EXERCISE GOAL
Only the lines below from the one that contains "2: Getting back our data" through the one that contains "- While recent" should appear in your answer, exact and without pictures.

Records from a data source
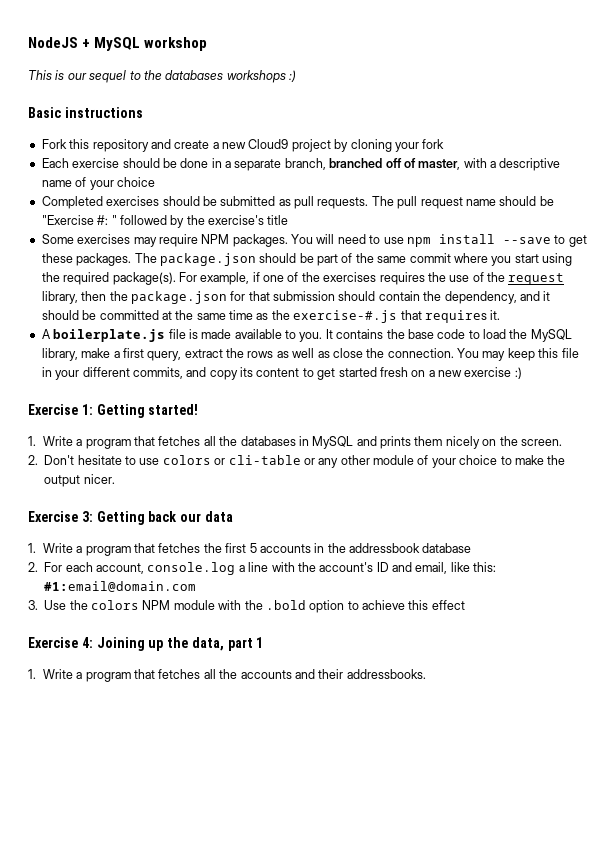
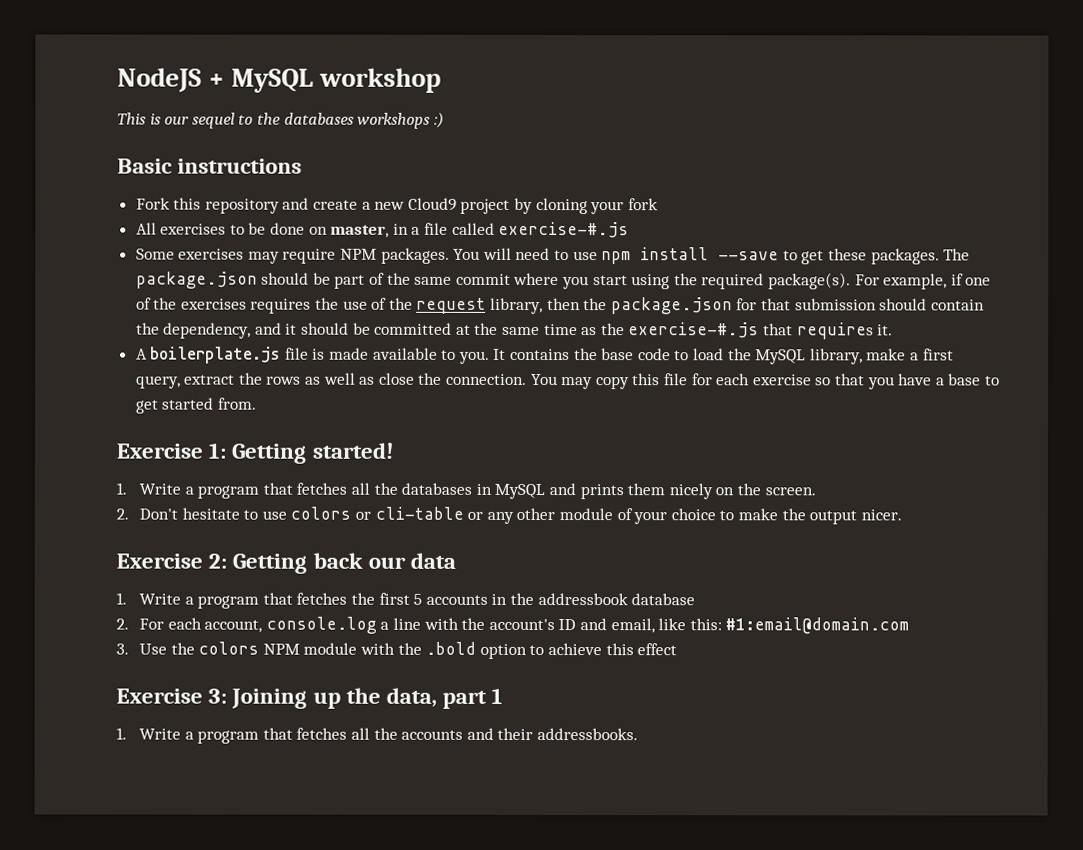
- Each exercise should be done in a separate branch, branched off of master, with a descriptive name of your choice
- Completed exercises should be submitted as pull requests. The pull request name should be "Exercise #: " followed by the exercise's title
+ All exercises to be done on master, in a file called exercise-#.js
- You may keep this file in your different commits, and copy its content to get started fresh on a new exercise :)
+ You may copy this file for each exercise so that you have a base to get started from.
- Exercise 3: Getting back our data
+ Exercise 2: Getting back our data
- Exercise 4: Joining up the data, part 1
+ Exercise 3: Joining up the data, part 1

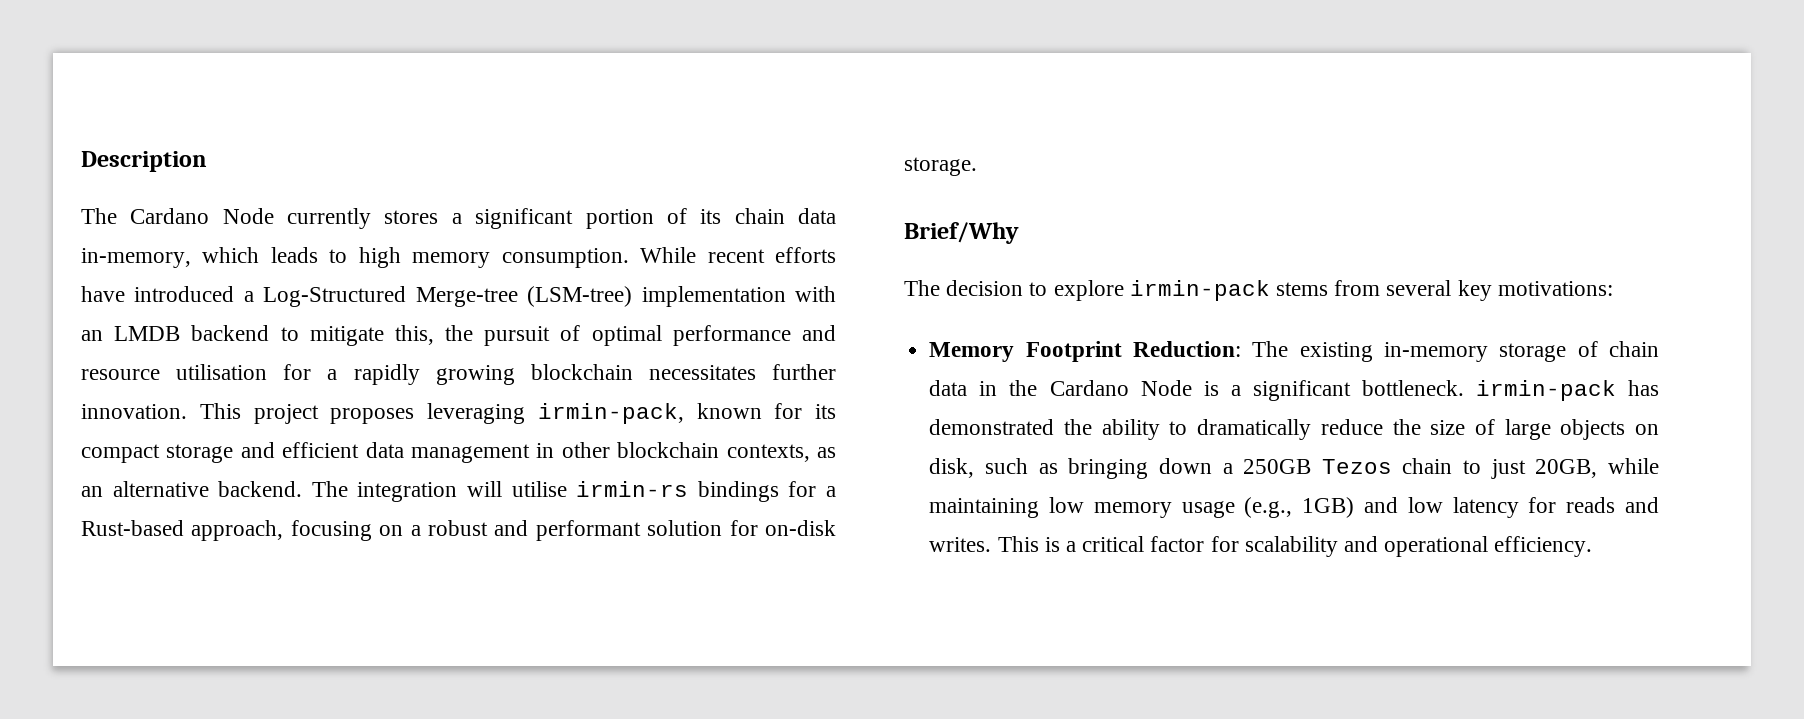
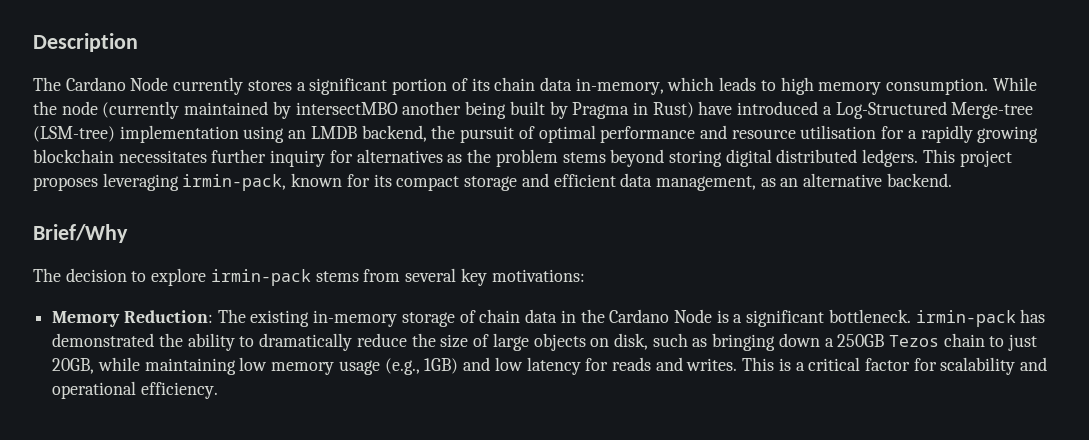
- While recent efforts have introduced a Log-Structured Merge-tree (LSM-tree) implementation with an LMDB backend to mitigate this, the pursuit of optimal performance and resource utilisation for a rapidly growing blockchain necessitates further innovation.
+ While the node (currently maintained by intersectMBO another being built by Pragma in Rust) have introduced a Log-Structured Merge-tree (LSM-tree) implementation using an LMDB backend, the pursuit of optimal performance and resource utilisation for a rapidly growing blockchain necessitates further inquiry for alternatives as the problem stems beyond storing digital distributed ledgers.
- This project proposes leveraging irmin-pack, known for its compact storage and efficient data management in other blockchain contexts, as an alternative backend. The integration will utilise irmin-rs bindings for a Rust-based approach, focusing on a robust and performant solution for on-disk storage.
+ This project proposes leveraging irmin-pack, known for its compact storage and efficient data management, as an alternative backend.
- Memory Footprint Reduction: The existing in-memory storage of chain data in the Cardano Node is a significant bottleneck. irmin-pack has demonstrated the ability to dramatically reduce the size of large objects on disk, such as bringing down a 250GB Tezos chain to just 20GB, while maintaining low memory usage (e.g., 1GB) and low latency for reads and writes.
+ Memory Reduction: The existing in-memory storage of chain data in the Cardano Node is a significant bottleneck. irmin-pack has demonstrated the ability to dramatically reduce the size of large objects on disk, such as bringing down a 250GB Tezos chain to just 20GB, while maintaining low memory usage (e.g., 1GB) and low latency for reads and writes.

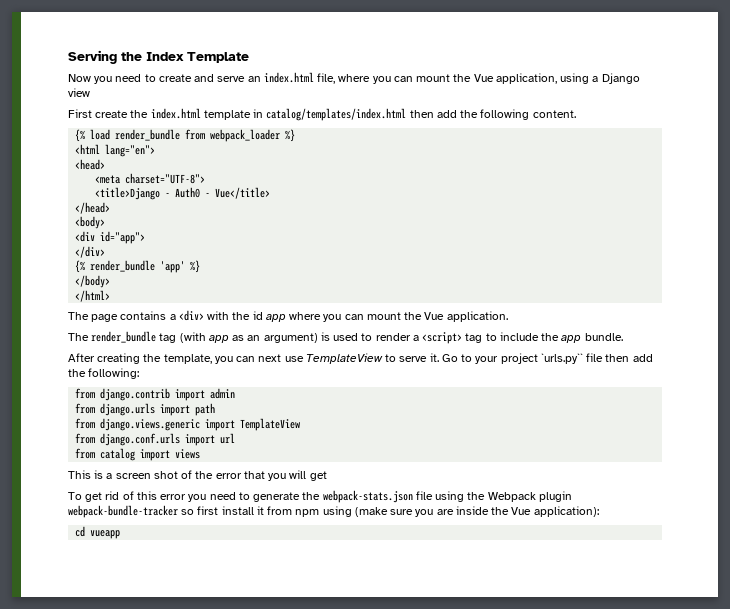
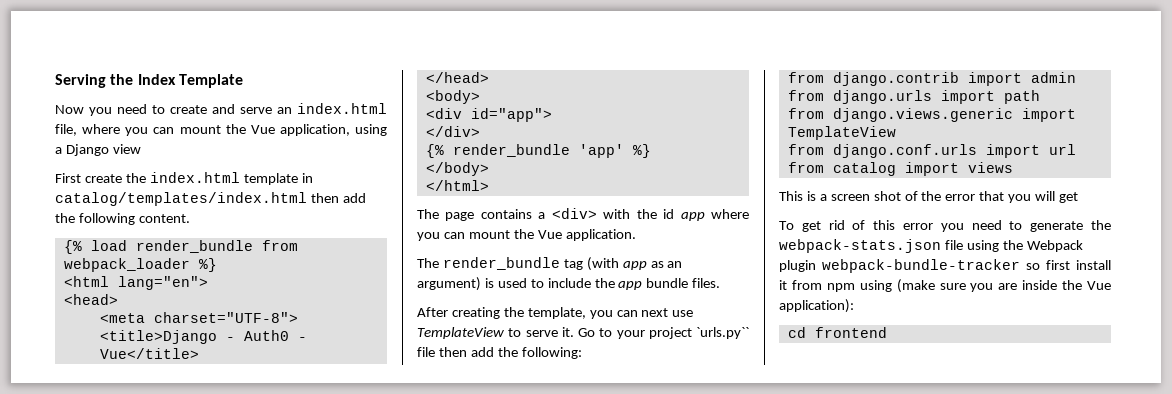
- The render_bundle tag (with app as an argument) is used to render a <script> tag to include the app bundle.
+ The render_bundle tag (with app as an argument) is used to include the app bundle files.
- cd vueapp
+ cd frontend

EXERCISE SOLUTION
+ Exercise 2: Getting back our data
- Exercise 4: Joining up the data, part 1
+ Exercise 3: Joining up the data, part 1

- While recent efforts have introduced a Log-Structured Merge-tree (LSM-tree) implementation with an LMDB backend to mitigate this, the pursuit of optimal performance and resource utilisation for a rapidly growing blockchain necessitates further innovation.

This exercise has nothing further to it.